• **PROBLEM TO SOLVE**:
Show every line in the entries below where the word "slider" appears.

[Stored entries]
⁂

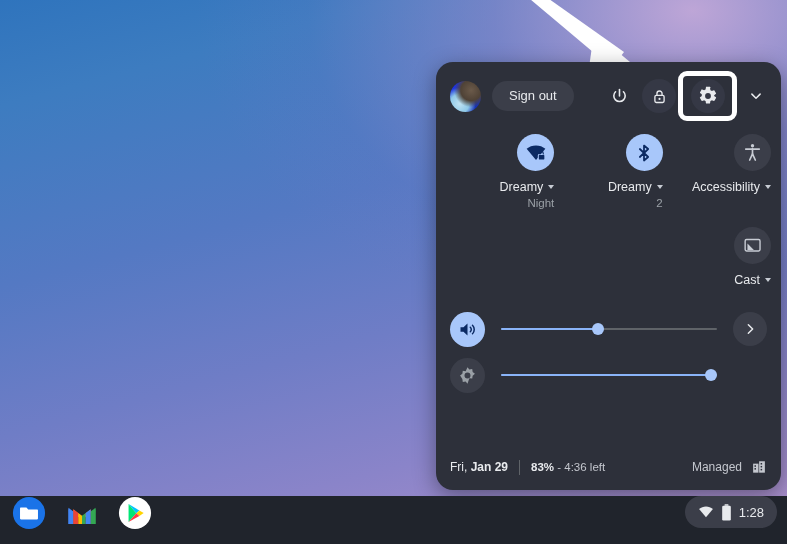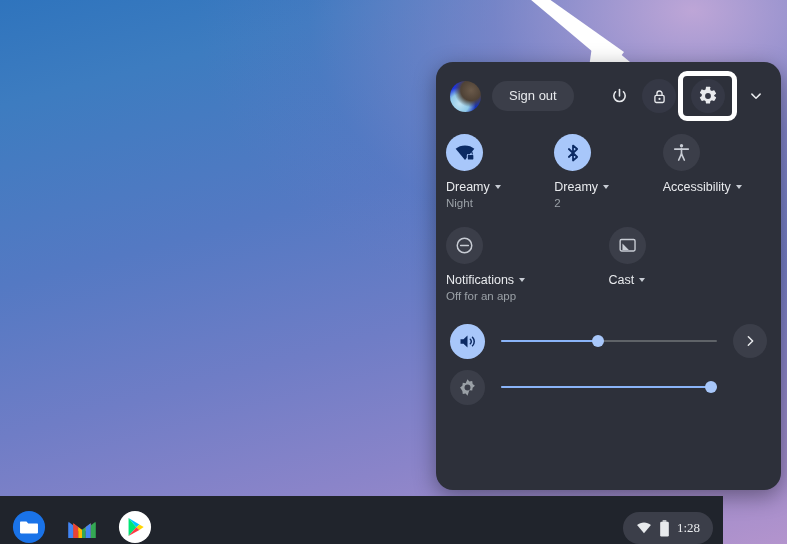--- a/index.html
+++ b/index.html
@@ -118,21 +118,21 @@
 
   
   .tiles {
     display: flex;
     padding: 4px 10px 0 10px;
   }
   .tile {
     flex: 1 1 0;
     display: flex;
     flex-direction: column;
-    align-items: flex-start;
+    align-items: flex-end;
     cursor: pointer;
   }
   .tile-circle {
     width: 37px;
     height: 37px;
     border-radius: 50%;
     display: flex;
     align-items: center;
     justify-content: center;
     position: relative;
@@ -264,26 +264,25 @@
     color: #c4c7ce;
     font-size: 12px;
     margin-right: 9px;
     cursor: pointer;
   }
 
   
   #shelf {
     position: absolute;
     left: 0; bottom: 0;
-    width: 723px;
+    width: 787px;
     height: 48px;
     background: #20242c;
     display: flex;
-    align-items: flex-end;
-    font-family: Liberation Serif, serif;
+    align-items: flex-start;
   }
   .shelf-apps {
     display: flex;
     align-items: center;
     gap: 19px;
     padding-left: 12px;
   }
   .shelf-app {
     width: 34px; height: 34px;
     cursor: pointer;
@@ -404,33 +403,20 @@
         <div class="tile-label-row">
           <span class="tile-label">Accessibility</span>
           <span class="caret"></span>
         </div>
         <div class="tile-sub"></div>
       </div>
     </div>
 
     <div class="tiles tiles-row2">
 
-      <div class="tile">
-        <div class="tile-circle off">
-          <svg width="21" height="21" viewBox="0 0 24 24">
-            <circle cx="12" cy="12" r="8.3" stroke="#c8ccd4" stroke-width="1.7" fill="none"></circle>
-            <path d="M7.6 12 H16.4" stroke="#c8ccd4" stroke-width="1.7" stroke-linecap="round"></path>
-          </svg>
-        </div>
-        <div class="tile-label-row">
-          <span class="tile-label">Notifications</span>
-          <span class="caret"></span>
-        </div>
-        <div class="tile-sub">Off for an app</div>
-      </div>
 
 
       <div class="tile">
         <div class="tile-circle off">
           <svg width="21" height="21" viewBox="0 0 24 24">
             <rect x="3.6" y="5.2" width="17" height="13" rx="1.6" stroke="#c8ccd4" stroke-width="1.6" fill="none"></rect>
             <path d="M6.2 17.2 H13.6 L6.2 9.8 z" fill="#c8ccd4"></path>
           </svg>
         </div>
         <div class="tile-label-row">
@@ -469,20 +455,36 @@
         </svg>
       </div>
       <div class="slider-track-wrap">
         <div class="slider-track"></div>
         <div class="slider-fill" id="bri-fill" style="width: 97%;"></div>
         <div class="slider-thumb" id="bri-thumb" style="left: 97%;"></div>
       </div>
       <div class="slider-end-spacer"></div>
     </div>
 
+    <div class="qs-footer">
+      <div class="foot-date"><span>Fri, </span><b>Jan 29</b></div>
+      <div class="foot-divider"></div>
+      <div class="foot-battery"><b>83%</b><span> - 4:36 left</span></div>
+      <div class="foot-spacer"></div>
+      <div class="foot-managed">Managed</div>
+      <svg width="16" height="16" viewBox="0 0 24 24">
+        <rect x="3.2" y="7" width="8" height="13.5" fill="#c4c7ce"></rect>
+        <rect x="12.2" y="3.4" width="8.6" height="17.1" fill="#c4c7ce"></rect>
+        <rect x="5.2" y="9.4" width="2.3" height="2.3" fill="#2d303a"></rect>
+        <rect x="5.2" y="13.6" width="2.3" height="2.3" fill="#2d303a"></rect>
+        <rect x="14.4" y="6" width="2.3" height="2.3" fill="#2d303a"></rect>
+        <rect x="14.4" y="10.4" width="2.3" height="2.3" fill="#2d303a"></rect>
+        <rect x="14.4" y="14.8" width="2.3" height="2.3" fill="#2d303a"></rect>
+      </svg>
+    </div>
 
   </div>
 
   <div id="shelf">
 
     <div class="shelf-apps">
 
       <div class="shelf-app">
         <svg width="34" height="34" viewBox="0 0 36 36">
           <circle cx="18" cy="18" r="17" fill="#1a73e8"></circle>

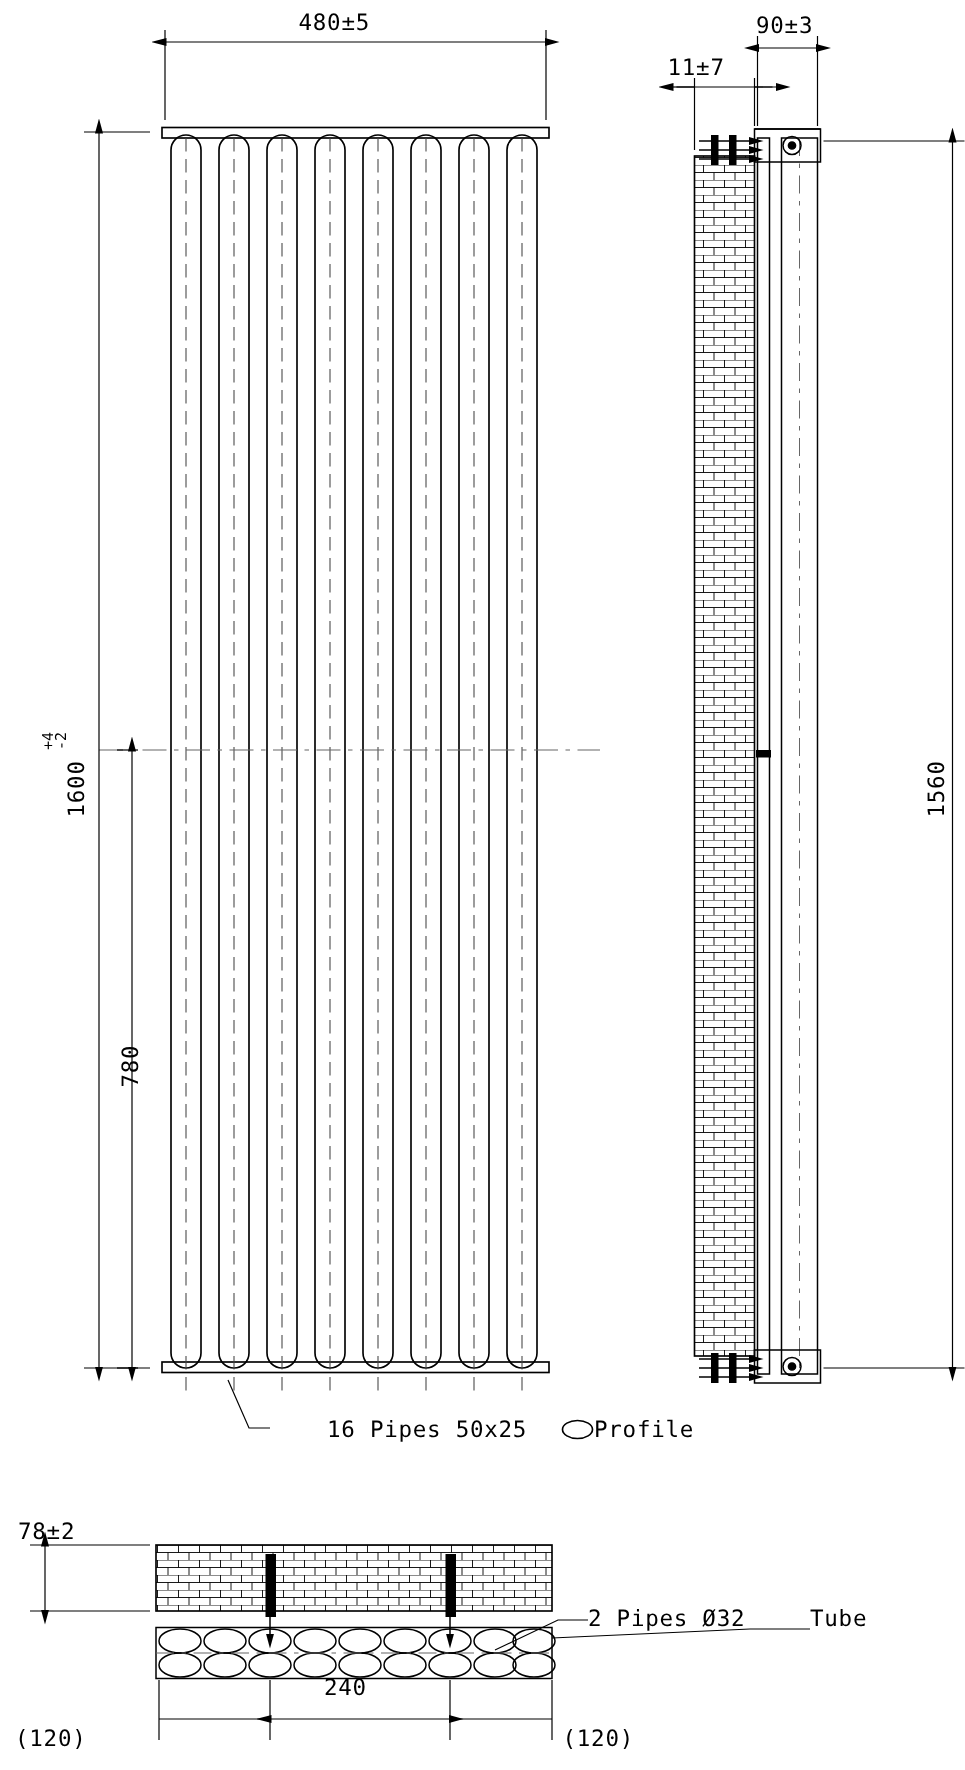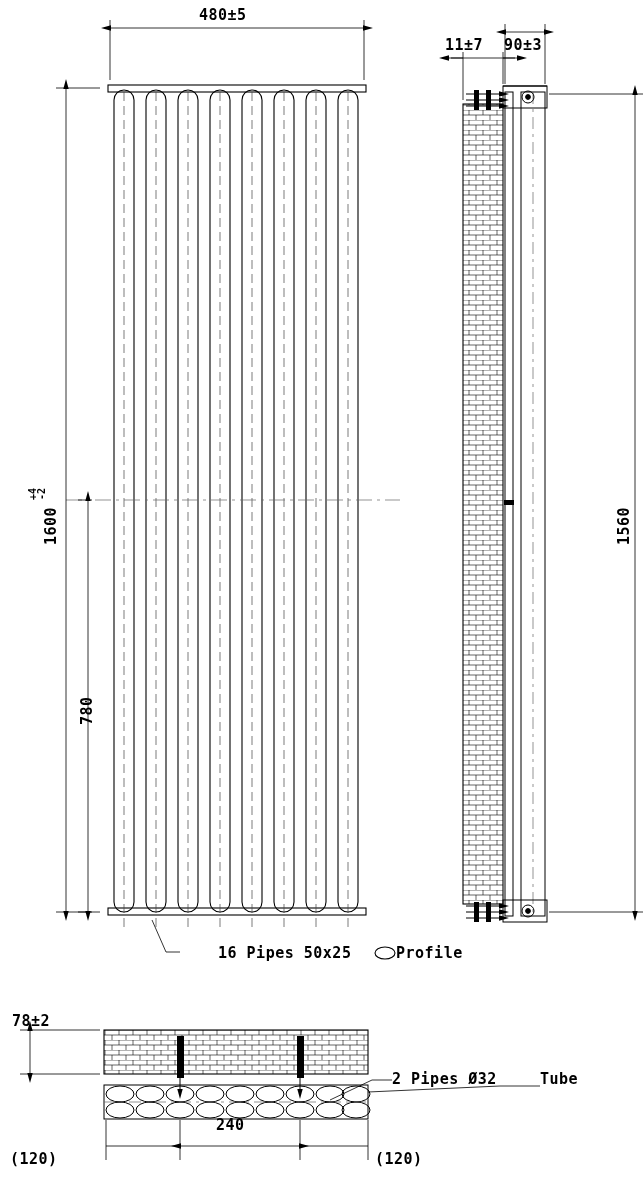--- a/index.html
+++ b/index.html
@@ -14,21 +14,20 @@
     font-family: "DejaVu Sans Mono", monospace;
     color: #000000;
     overflow: hidden;
   }
   #sheet {
     position: absolute;
     left: 0;
     top: 0;
     width: 643px;
     height: 1180px;
-    font-weight: bold;
   }
   svg.drawing {
     position: absolute;
     left: 0;
     top: 0;
     width: 643px;
     height: 1180px;
   }
   .lbl {
     position: absolute;
@@ -247,21 +246,21 @@
 
   <div class="lbl rot" style="left:42px; top:545px;">1600</div>
   <div class="tolstack rot" style="left:28px; top:500px; transform-origin:0 0; transform:rotate(-90deg);"><span>+4</span><br><span>-2</span></div>
 
   <div class="lbl rot" style="left:78px; top:725px;">780</div>
 
   <div class="lbl" style="left:182px; top:944px;margin-left:36px;">16 Pipes 50x25</div>
   <div class="lbl" style="left:396px; top:944px;">Profile</div>
 
   <div class="lbl" style="left:445px; top:36px;">11±7</div>
-  <div class="lbl" style="left:504px; top:8px;margin-top:28px;">90±3</div>
+  <div class="lbl" style="left:504px; top:8px;">90±3</div>
   <div class="lbl rot" style="left:615px; top:545px;">1560</div>
 
   <div class="lbl" style="left:12px; top:1012px;">78±2</div>
   <div class="lbl" style="left:392px; top:1070px;text-align:right;">2 Pipes Ø32</div>
   <div class="lbl" style="left:540px; top:1070px;text-align:center;">Tube</div>
   <div class="lbl" style="left:216px; top:1116px;">240</div>
   <div class="lbl" style="left:10px; top:1150px;">(120)</div>
   <div class="lbl" style="left:375px; top:1150px;">(120)</div>
 
 </div>

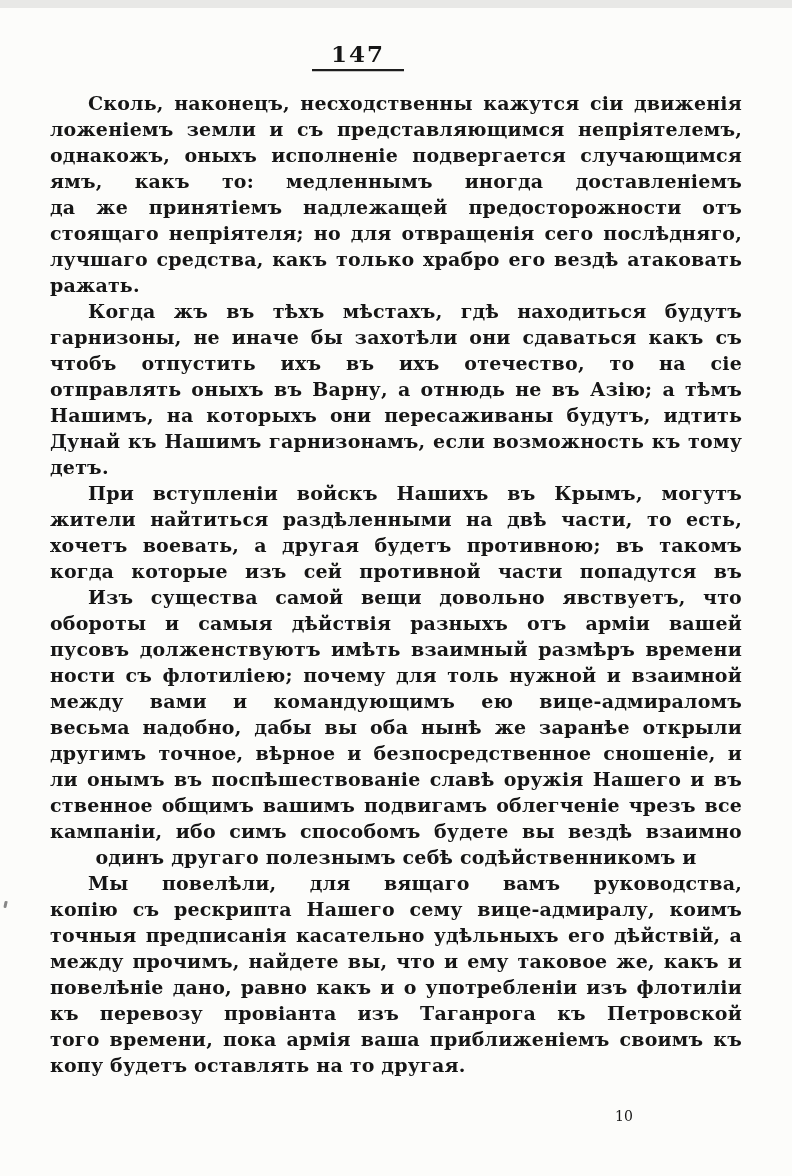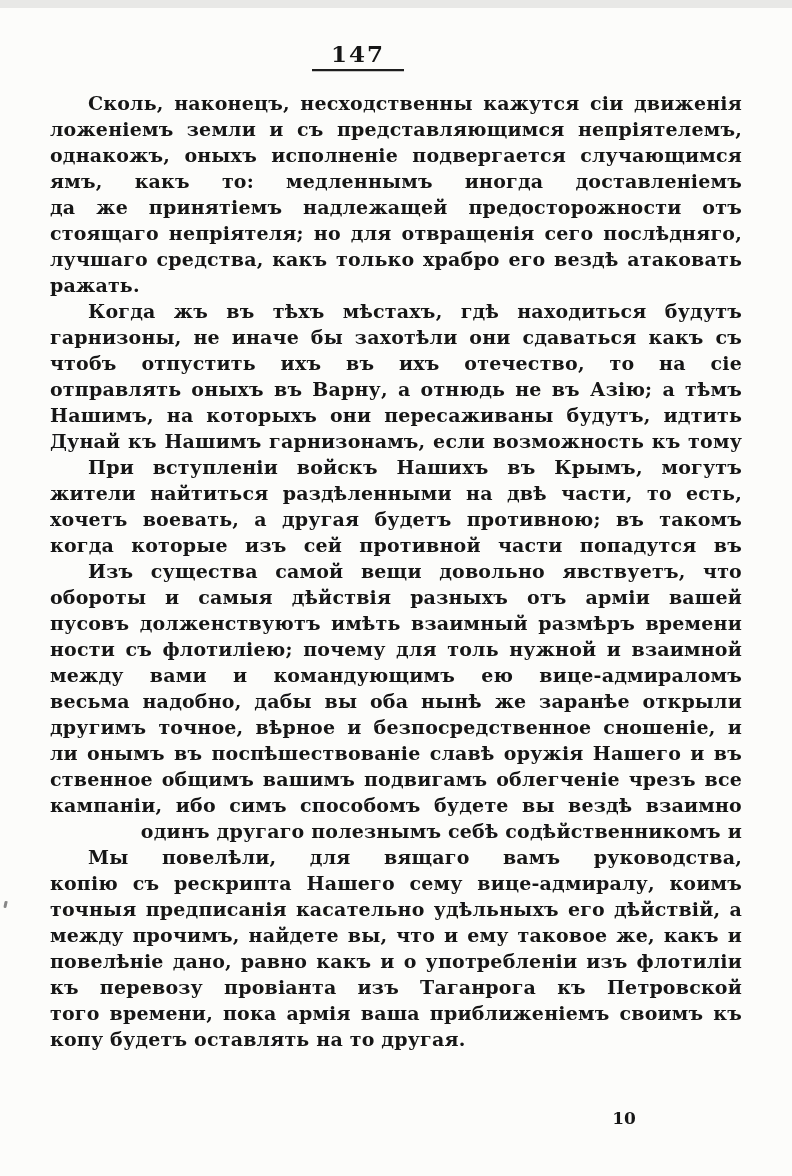--- a/index.html
+++ b/index.html
@@ -52,31 +52,31 @@
     height: 26px;
     overflow: hidden;
     text-align: justify;
     text-align-last: justify;
     white-space: normal;
   }
   .text-line.indent {
     text-indent: 38px;
   }
   .text-line.last {
-    text-align: right;
+    text-align: center;
     text-align-last: left;
   }
   .signature-mark {
     position: absolute;
     top: 1100px;
     left: 606px;
     width: 36px;
     text-align: center;
-    font-size: 17px;
-    font-weight: 700;
+    font-size: 14px;
+    font-weight: 400;
   }
   .scan-speckle {
     position: absolute;
     top: 893px;
     left: 4px;
     width: 3px;
     height: 7px;
     background: #555;
     border-radius: 2px 0 2px 2px;
     transform: rotate(12deg);
@@ -101,20 +101,21 @@
       <div class="text-line">да же принятіемъ надлежащей предосторожности отъ толпы пред-</div>
       <div class="text-line">стоящаго непріятеля; но для отвращенія сего послѣдняго, нѣтъ</div>
       <div class="text-line">лучшаго средства, какъ только храбро его вездѣ атаковать и по-</div>
       <div class="text-line last">ражать.</div>
       <div class="text-line indent">Когда жъ въ тѣхъ мѣстахъ, гдѣ находиться будутъ турецкіе</div>
       <div class="text-line">гарнизоны, не иначе бы захотѣли они сдаваться какъ съ тѣмъ,</div>
       <div class="text-line">чтобъ отпустить ихъ въ ихъ отечество, то на сіе соглашаться и</div>
       <div class="text-line">отправлять оныхъ въ Варну, а отнюдь не въ Азію; а тѣмъ судамъ</div>
       <div class="text-line">Нашимъ, на которыхъ они пересаживаны будутъ, идтить уже въ</div>
       <div class="text-line">Дунай къ Нашимъ гарнизонамъ, если возможность къ тому бу-</div>
+      <div class="text-line last">детъ.</div>
       <div class="text-line indent">При вступленіи войскъ Нашихъ въ Крымъ, могутъ тамошніе</div>
       <div class="text-line">жители найтиться раздѣленными на двѣ части, то есть, одна не за-</div>
       <div class="text-line">хочетъ воевать, а другая будетъ противною; въ такомъ случаѣ</div>
       <div class="text-line">когда которые изъ сей противной части попадутся въ плѣнъ, то</div>
       <div class="text-line indent">Изъ существа самой вещи довольно явствуетъ, что движенія,</div>
       <div class="text-line">обороты и самыя дѣйствія разныхъ отъ арміи вашей частныхъ кор-</div>
       <div class="text-line">пусовъ долженствуютъ имѣть взаимный размѣръ времени и способ-</div>
       <div class="text-line">ности съ флотиліею; почему для толь нужной и взаимной связи</div>
       <div class="text-line">между вами и командующимъ ею вице-адмираломъ Сенявинымъ</div>
       <div class="text-line">весьма надобно, дабы вы оба нынѣ же заранѣе открыли одинъ съ</div>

⁂

• **EXPECTED ANSWER**:
       <div class="slider-track-wrap">
         <div class="slider-track"></div>
         <div class="slider-fill" id="bri-fill" style="width: 97%;"></div>
         <div class="slider-thumb" id="bri-thumb" style="left: 97%;"></div>
       <div class="slider-end-spacer"></div>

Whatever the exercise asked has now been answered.